**Problem**
All lines at and after the one containing "[9,1631,851,1655] Всього повідомлень: 36785", up to the end of the listing below, are to be printed exactly, with the pictures omitted.

--- --- ---

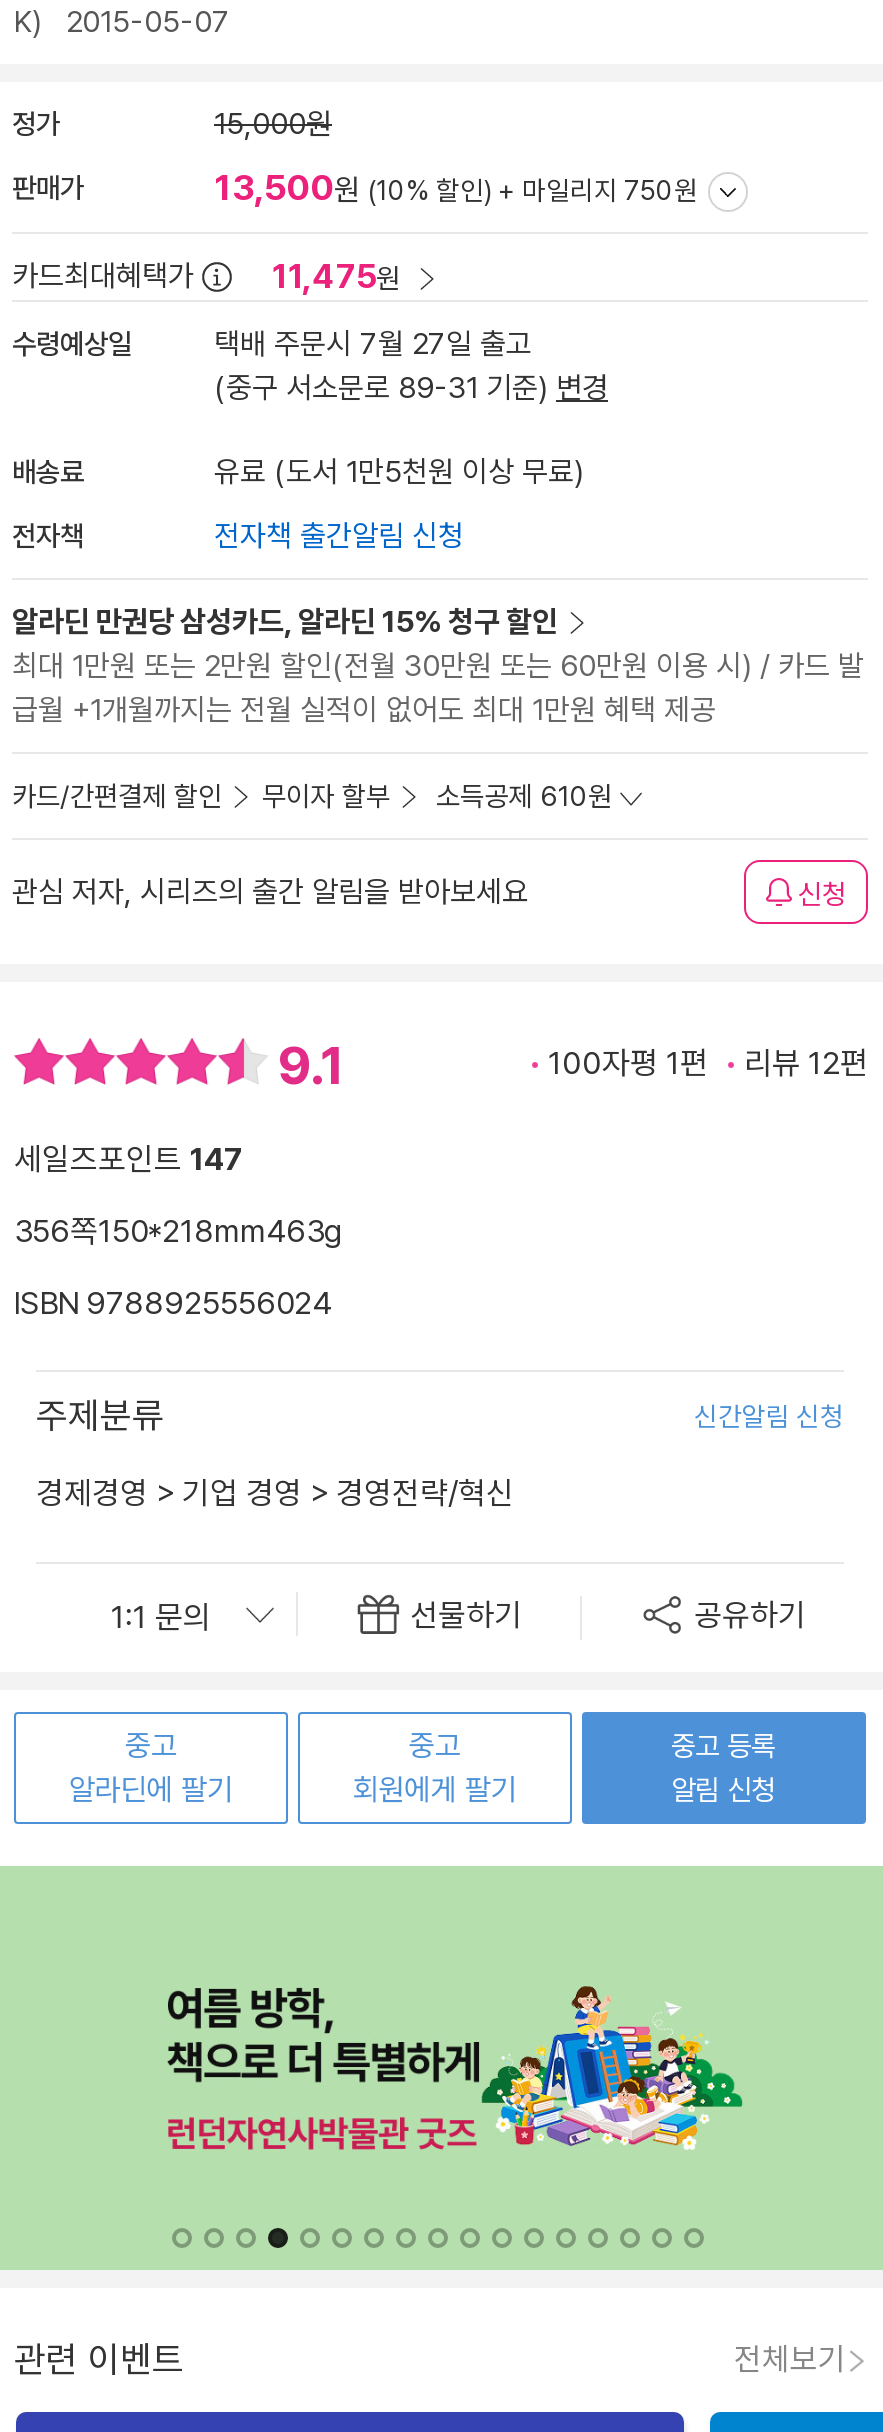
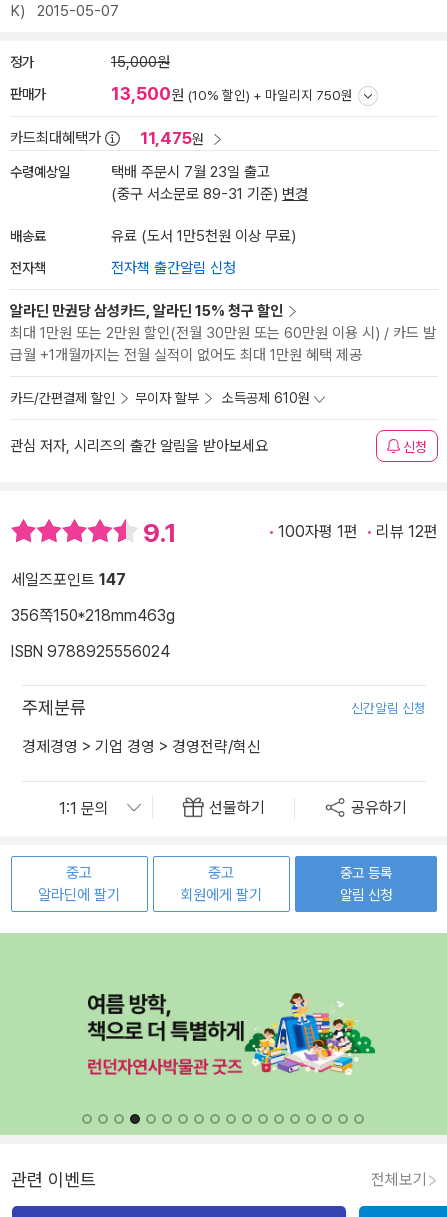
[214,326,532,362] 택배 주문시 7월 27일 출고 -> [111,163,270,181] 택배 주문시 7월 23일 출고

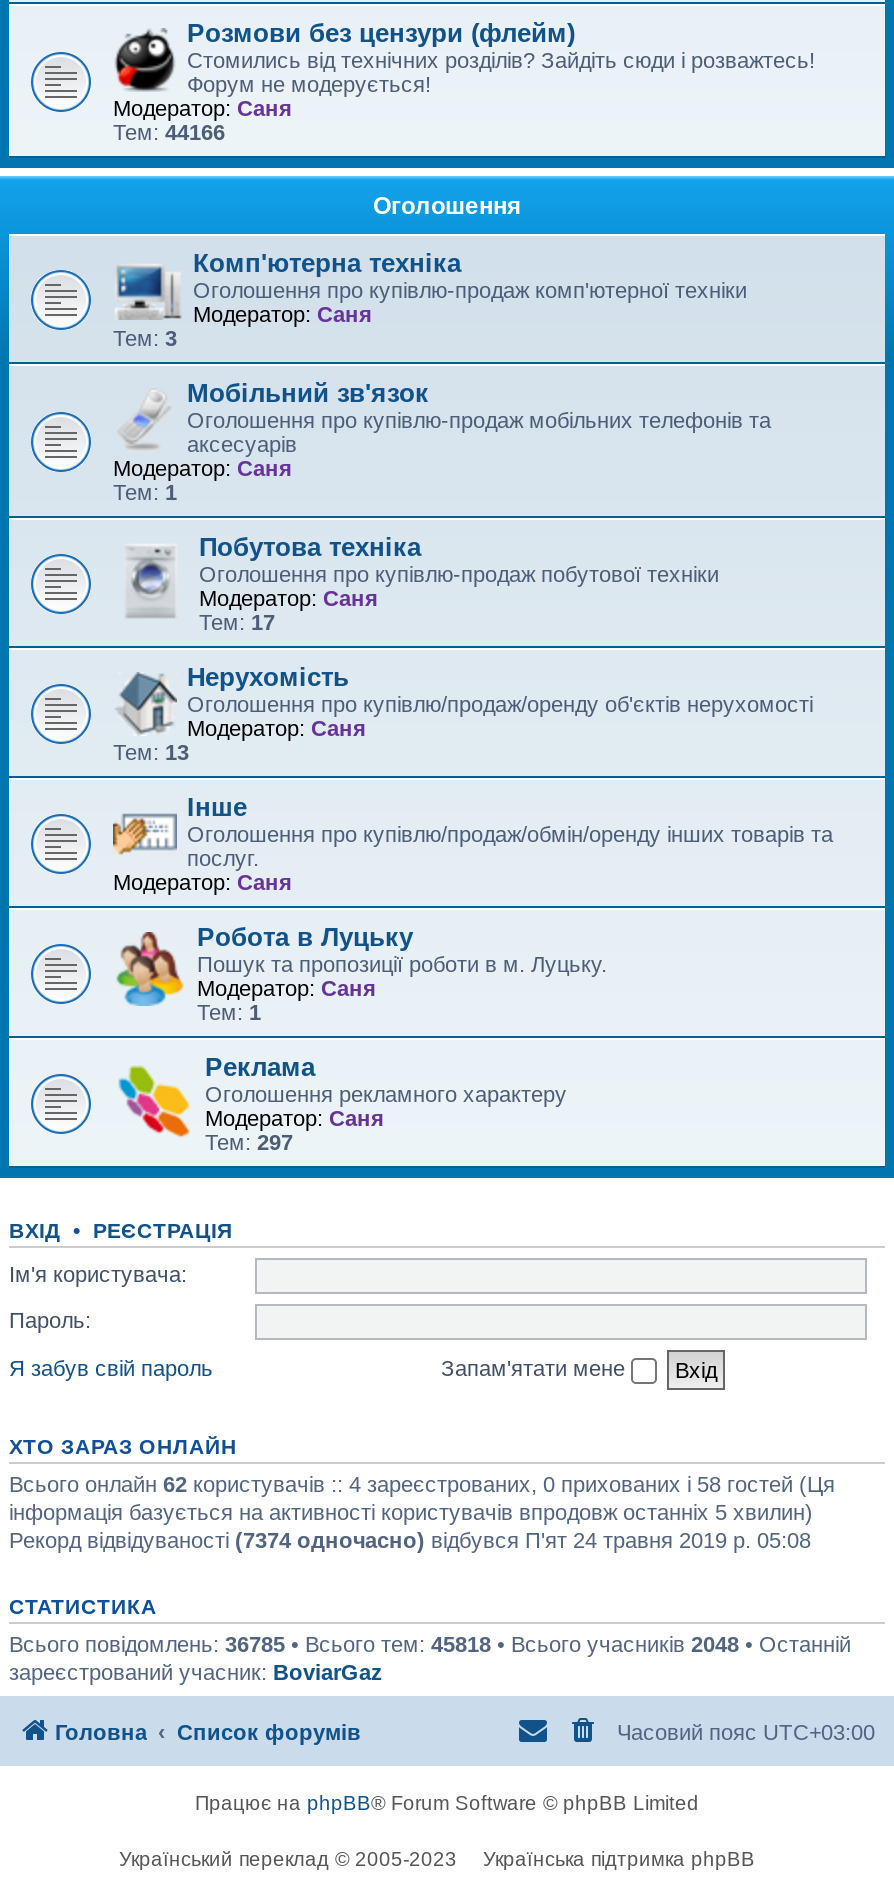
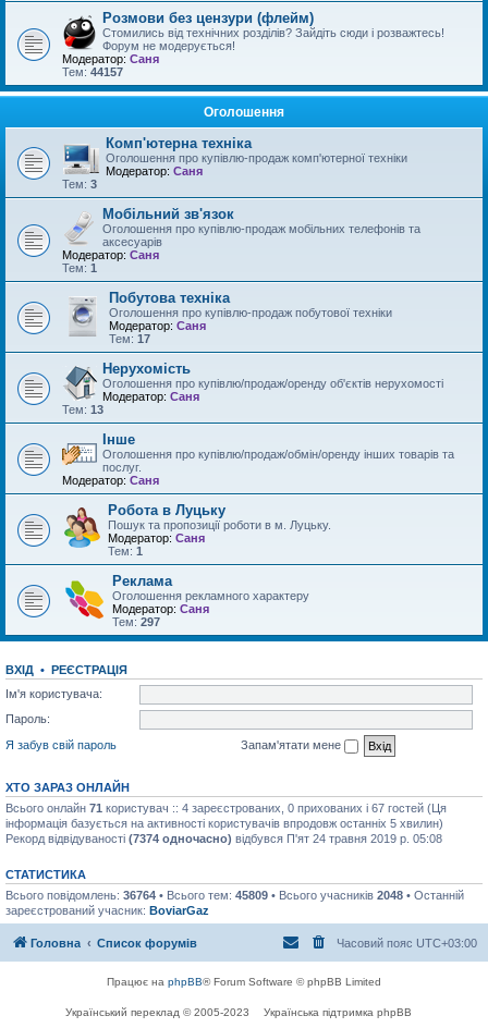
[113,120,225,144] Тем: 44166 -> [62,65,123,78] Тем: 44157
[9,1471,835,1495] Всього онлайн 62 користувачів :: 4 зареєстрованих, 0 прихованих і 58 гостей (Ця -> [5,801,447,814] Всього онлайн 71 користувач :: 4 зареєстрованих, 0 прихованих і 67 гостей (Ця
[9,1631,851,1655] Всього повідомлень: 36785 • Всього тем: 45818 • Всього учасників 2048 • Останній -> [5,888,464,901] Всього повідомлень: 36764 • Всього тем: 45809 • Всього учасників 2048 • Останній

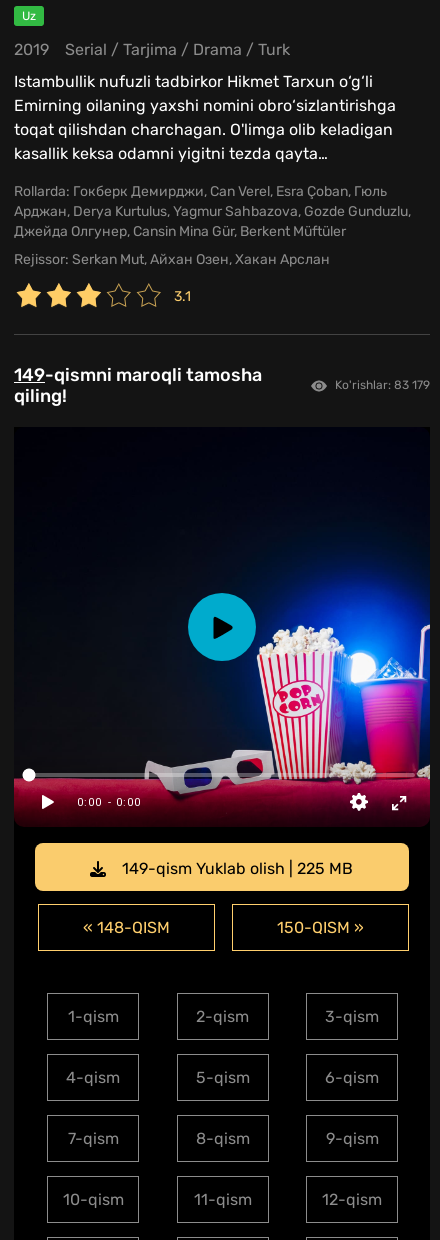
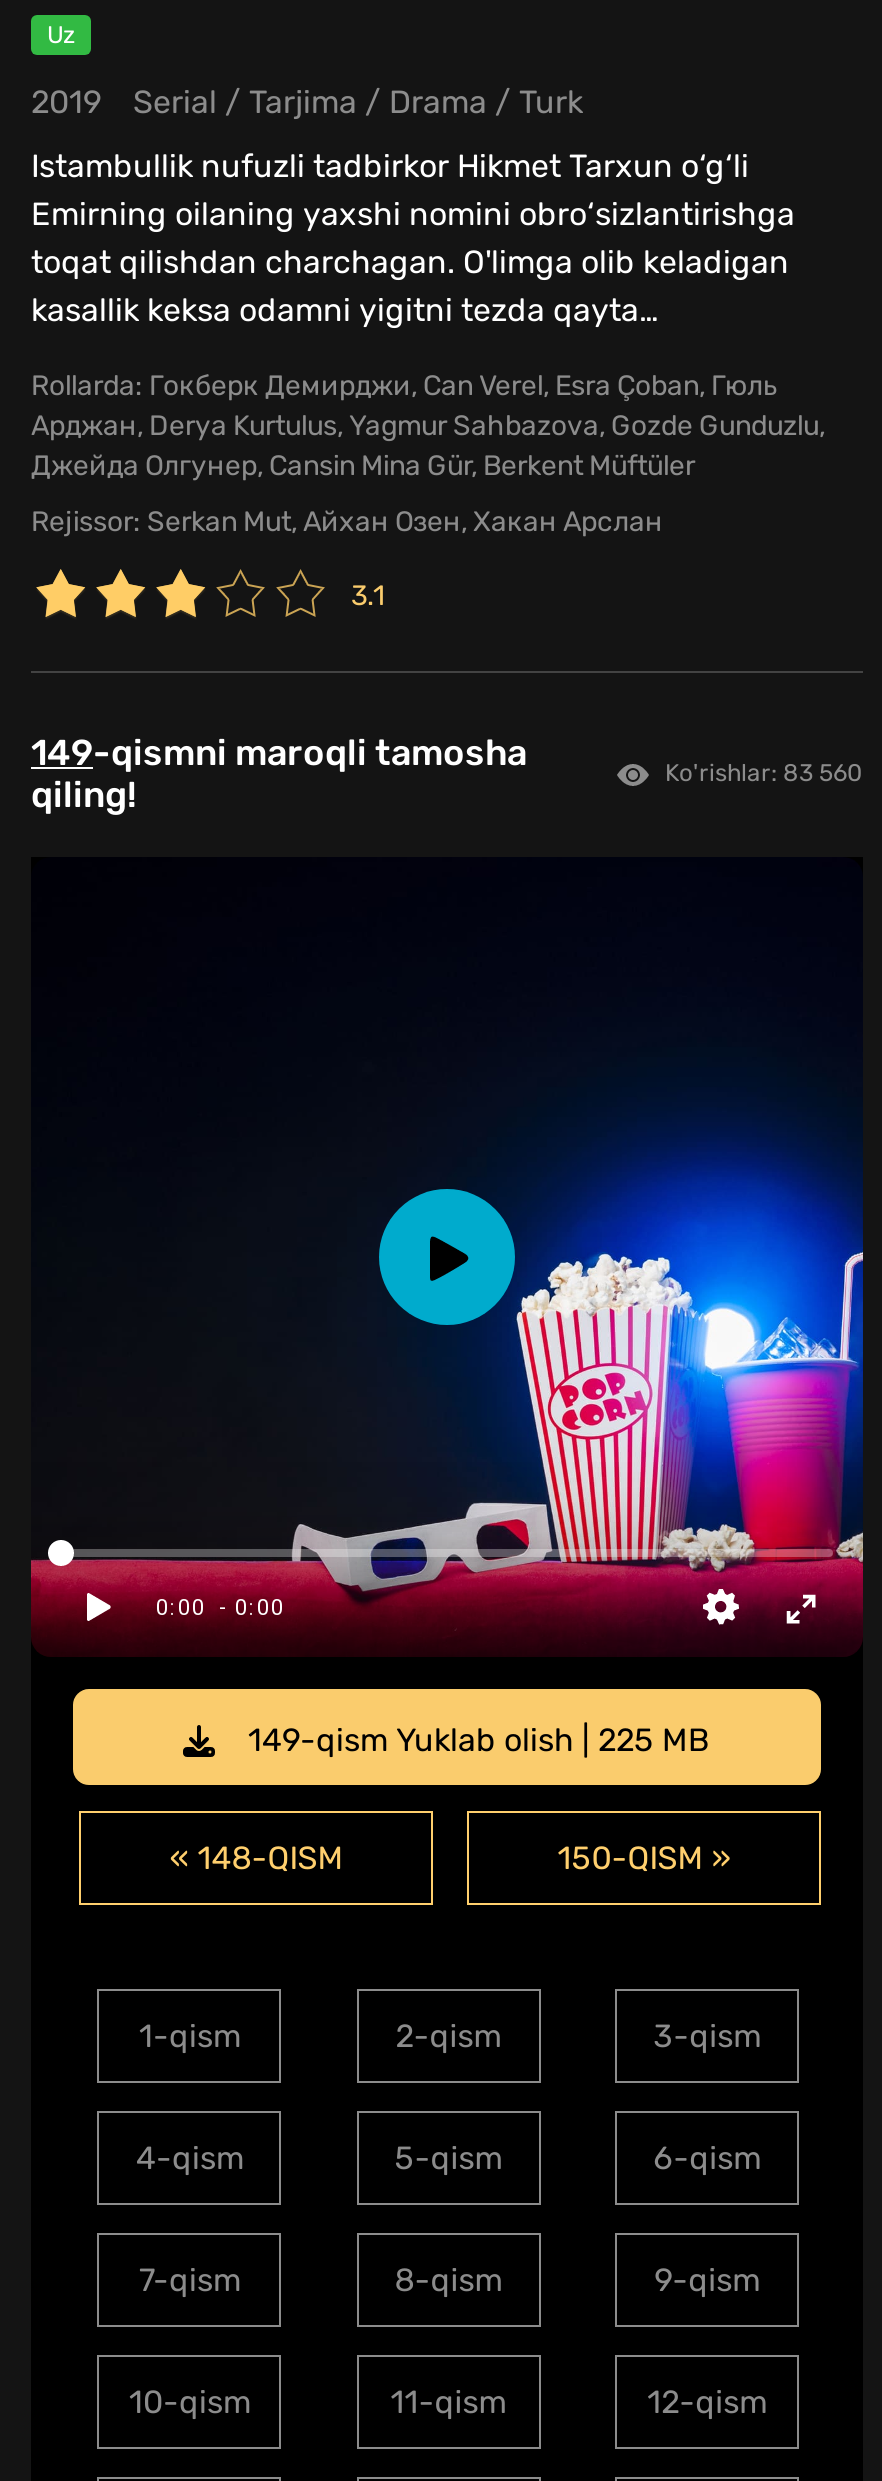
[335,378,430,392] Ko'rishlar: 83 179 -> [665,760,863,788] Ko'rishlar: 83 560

--- --- ---

**Solution for this task**
[9,1631,851,1655] Всього повідомлень: 36785 • Всього тем: 45818 • Всього учасників 2048 • Останній -> [5,888,464,901] Всього повідомлень: 36764 • Всього тем: 45809 • Всього учасників 2048 • Останній

[335,378,430,392] Ko'rishlar: 83 179 -> [665,760,863,788] Ko'rishlar: 83 560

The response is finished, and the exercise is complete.